Extract the text of every entry below exactly; leave images out.

(Web page revision data)
::::

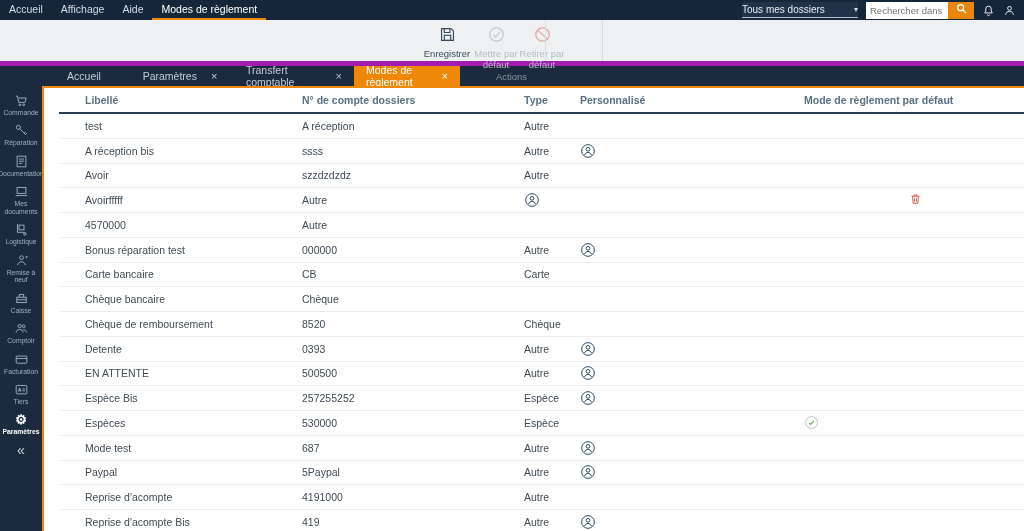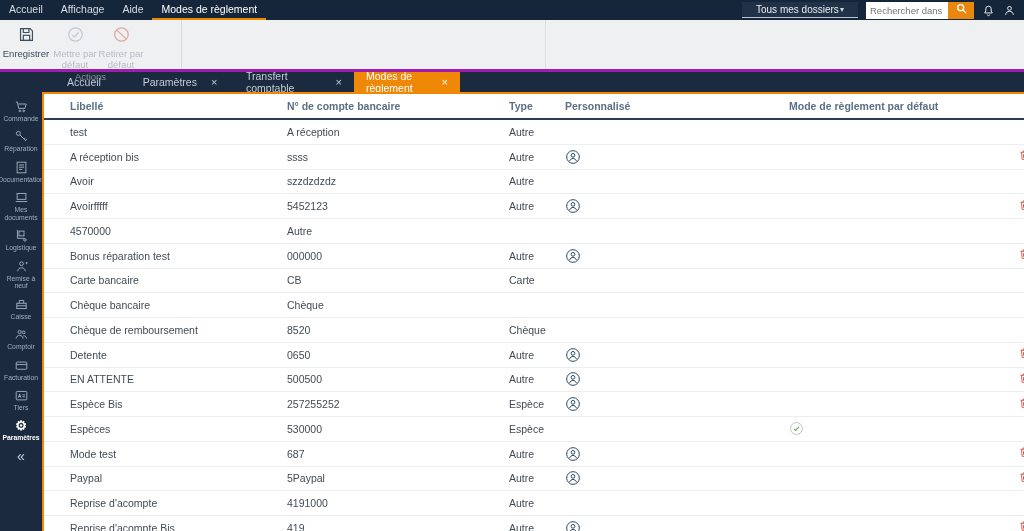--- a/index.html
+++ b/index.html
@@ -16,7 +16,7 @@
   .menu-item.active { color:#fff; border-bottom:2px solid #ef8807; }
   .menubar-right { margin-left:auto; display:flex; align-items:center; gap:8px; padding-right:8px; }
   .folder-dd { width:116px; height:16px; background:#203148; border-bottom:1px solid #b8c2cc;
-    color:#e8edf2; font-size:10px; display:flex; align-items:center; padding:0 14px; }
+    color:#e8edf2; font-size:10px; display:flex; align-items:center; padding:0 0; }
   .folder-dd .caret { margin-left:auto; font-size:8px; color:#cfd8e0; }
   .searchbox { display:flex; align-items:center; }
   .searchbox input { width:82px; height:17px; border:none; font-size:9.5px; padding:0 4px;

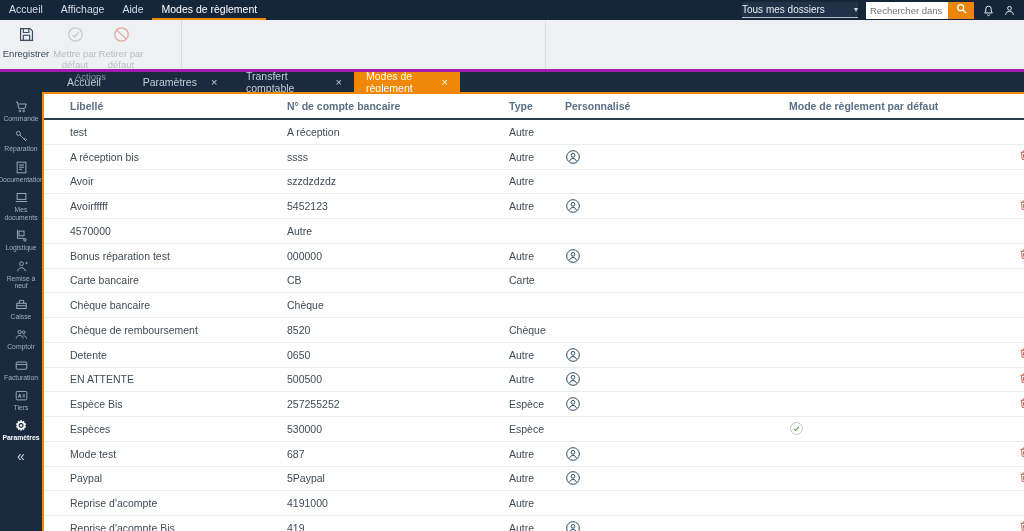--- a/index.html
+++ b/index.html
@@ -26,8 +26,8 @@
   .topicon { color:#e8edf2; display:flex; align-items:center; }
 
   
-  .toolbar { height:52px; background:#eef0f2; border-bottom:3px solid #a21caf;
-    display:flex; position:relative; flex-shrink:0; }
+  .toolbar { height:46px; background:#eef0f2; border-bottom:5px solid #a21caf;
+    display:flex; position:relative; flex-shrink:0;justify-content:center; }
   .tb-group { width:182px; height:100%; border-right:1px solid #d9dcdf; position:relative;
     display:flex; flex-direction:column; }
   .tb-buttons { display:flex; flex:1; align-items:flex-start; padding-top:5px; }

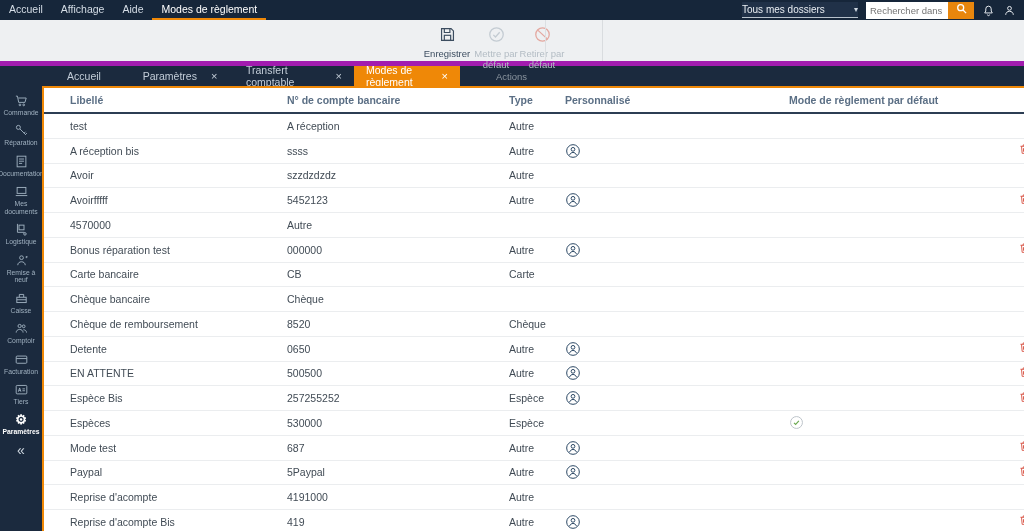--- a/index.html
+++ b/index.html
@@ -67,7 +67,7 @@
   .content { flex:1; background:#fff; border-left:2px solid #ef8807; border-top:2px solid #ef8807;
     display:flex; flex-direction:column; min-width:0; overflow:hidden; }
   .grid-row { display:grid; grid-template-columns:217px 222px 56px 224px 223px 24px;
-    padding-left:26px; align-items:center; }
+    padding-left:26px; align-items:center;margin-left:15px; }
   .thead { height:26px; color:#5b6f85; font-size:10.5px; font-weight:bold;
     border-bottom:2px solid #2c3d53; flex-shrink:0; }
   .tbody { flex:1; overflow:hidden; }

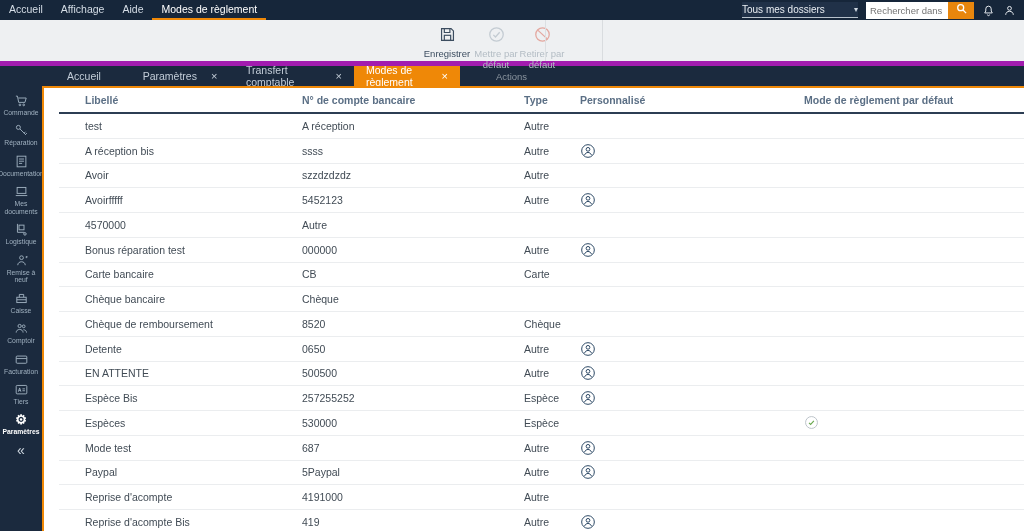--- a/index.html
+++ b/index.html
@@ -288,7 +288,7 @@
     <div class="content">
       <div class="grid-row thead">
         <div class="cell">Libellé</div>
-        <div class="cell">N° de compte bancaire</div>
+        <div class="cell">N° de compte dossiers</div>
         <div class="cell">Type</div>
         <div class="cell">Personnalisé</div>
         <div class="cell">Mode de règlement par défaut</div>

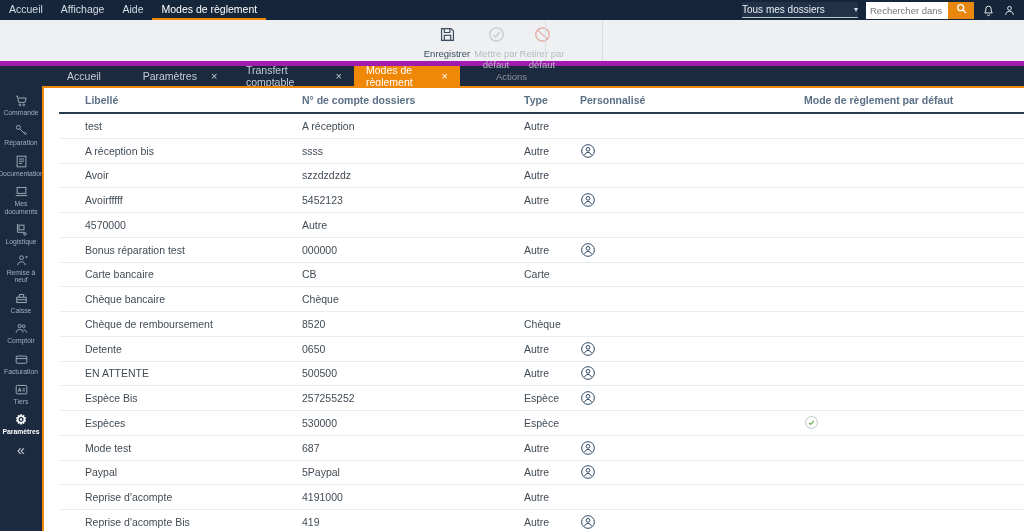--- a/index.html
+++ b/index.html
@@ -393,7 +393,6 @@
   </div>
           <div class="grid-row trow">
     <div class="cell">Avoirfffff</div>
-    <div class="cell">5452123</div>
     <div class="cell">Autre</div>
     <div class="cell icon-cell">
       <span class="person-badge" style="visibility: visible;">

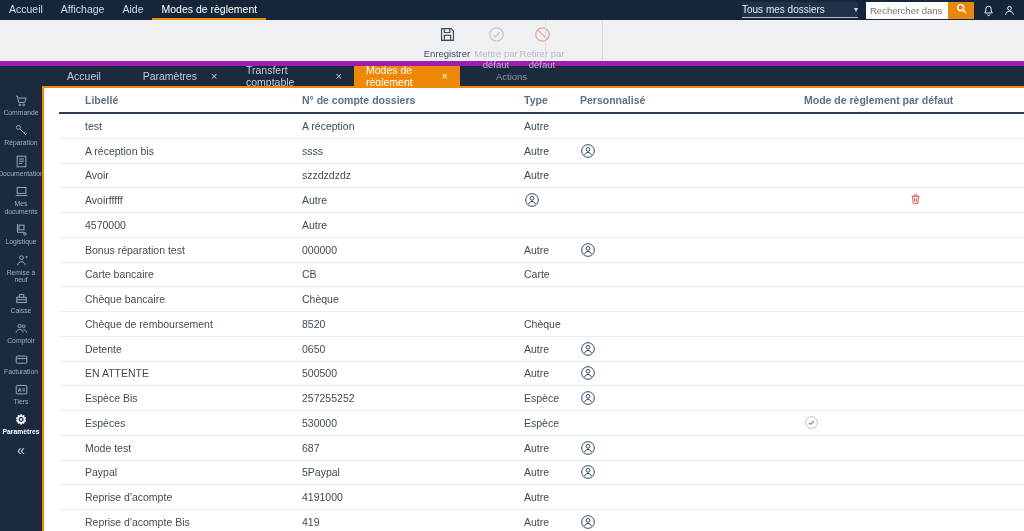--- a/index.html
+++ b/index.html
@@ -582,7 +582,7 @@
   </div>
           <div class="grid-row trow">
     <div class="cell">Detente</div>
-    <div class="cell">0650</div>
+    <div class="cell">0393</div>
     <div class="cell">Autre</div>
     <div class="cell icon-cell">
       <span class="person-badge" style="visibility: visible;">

::::

Your response ->
--- a/index.html
+++ b/index.html
@@ -16,7 +16,7 @@
   .menu-item.active { color:#fff; border-bottom:2px solid #ef8807; }
   .menubar-right { margin-left:auto; display:flex; align-items:center; gap:8px; padding-right:8px; }
   .folder-dd { width:116px; height:16px; background:#203148; border-bottom:1px solid #b8c2cc;
-    color:#e8edf2; font-size:10px; display:flex; align-items:center; padding:0 14px; }
+    color:#e8edf2; font-size:10px; display:flex; align-items:center; padding:0 0; }
   .folder-dd .caret { margin-left:auto; font-size:8px; color:#cfd8e0; }
   .searchbox { display:flex; align-items:center; }
   .searchbox input { width:82px; height:17px; border:none; font-size:9.5px; padding:0 4px;

--- a/index.html
+++ b/index.html
@@ -26,8 +26,8 @@
   .topicon { color:#e8edf2; display:flex; align-items:center; }
 
   
-  .toolbar { height:52px; background:#eef0f2; border-bottom:3px solid #a21caf;
-    display:flex; position:relative; flex-shrink:0; }
+  .toolbar { height:46px; background:#eef0f2; border-bottom:5px solid #a21caf;
+    display:flex; position:relative; flex-shrink:0;justify-content:center; }
   .tb-group { width:182px; height:100%; border-right:1px solid #d9dcdf; position:relative;
     display:flex; flex-direction:column; }
   .tb-buttons { display:flex; flex:1; align-items:flex-start; padding-top:5px; }

--- a/index.html
+++ b/index.html
@@ -67,7 +67,7 @@
   .content { flex:1; background:#fff; border-left:2px solid #ef8807; border-top:2px solid #ef8807;
     display:flex; flex-direction:column; min-width:0; overflow:hidden; }
   .grid-row { display:grid; grid-template-columns:217px 222px 56px 224px 223px 24px;
-    padding-left:26px; align-items:center; }
+    padding-left:26px; align-items:center;margin-left:15px; }
   .thead { height:26px; color:#5b6f85; font-size:10.5px; font-weight:bold;
     border-bottom:2px solid #2c3d53; flex-shrink:0; }
   .tbody { flex:1; overflow:hidden; }

--- a/index.html
+++ b/index.html
@@ -288,7 +288,7 @@
     <div class="content">
       <div class="grid-row thead">
         <div class="cell">Libellé</div>
-        <div class="cell">N° de compte bancaire</div>
+        <div class="cell">N° de compte dossiers</div>
         <div class="cell">Type</div>
         <div class="cell">Personnalisé</div>
         <div class="cell">Mode de règlement par défaut</div>

--- a/index.html
+++ b/index.html
@@ -393,7 +393,6 @@
   </div>
           <div class="grid-row trow">
     <div class="cell">Avoirfffff</div>
-    <div class="cell">5452123</div>
     <div class="cell">Autre</div>
     <div class="cell icon-cell">
       <span class="person-badge" style="visibility: visible;">

--- a/index.html
+++ b/index.html
@@ -582,7 +582,7 @@
   </div>
           <div class="grid-row trow">
     <div class="cell">Detente</div>
-    <div class="cell">0650</div>
+    <div class="cell">0393</div>
     <div class="cell">Autre</div>
     <div class="cell icon-cell">
       <span class="person-badge" style="visibility: visible;">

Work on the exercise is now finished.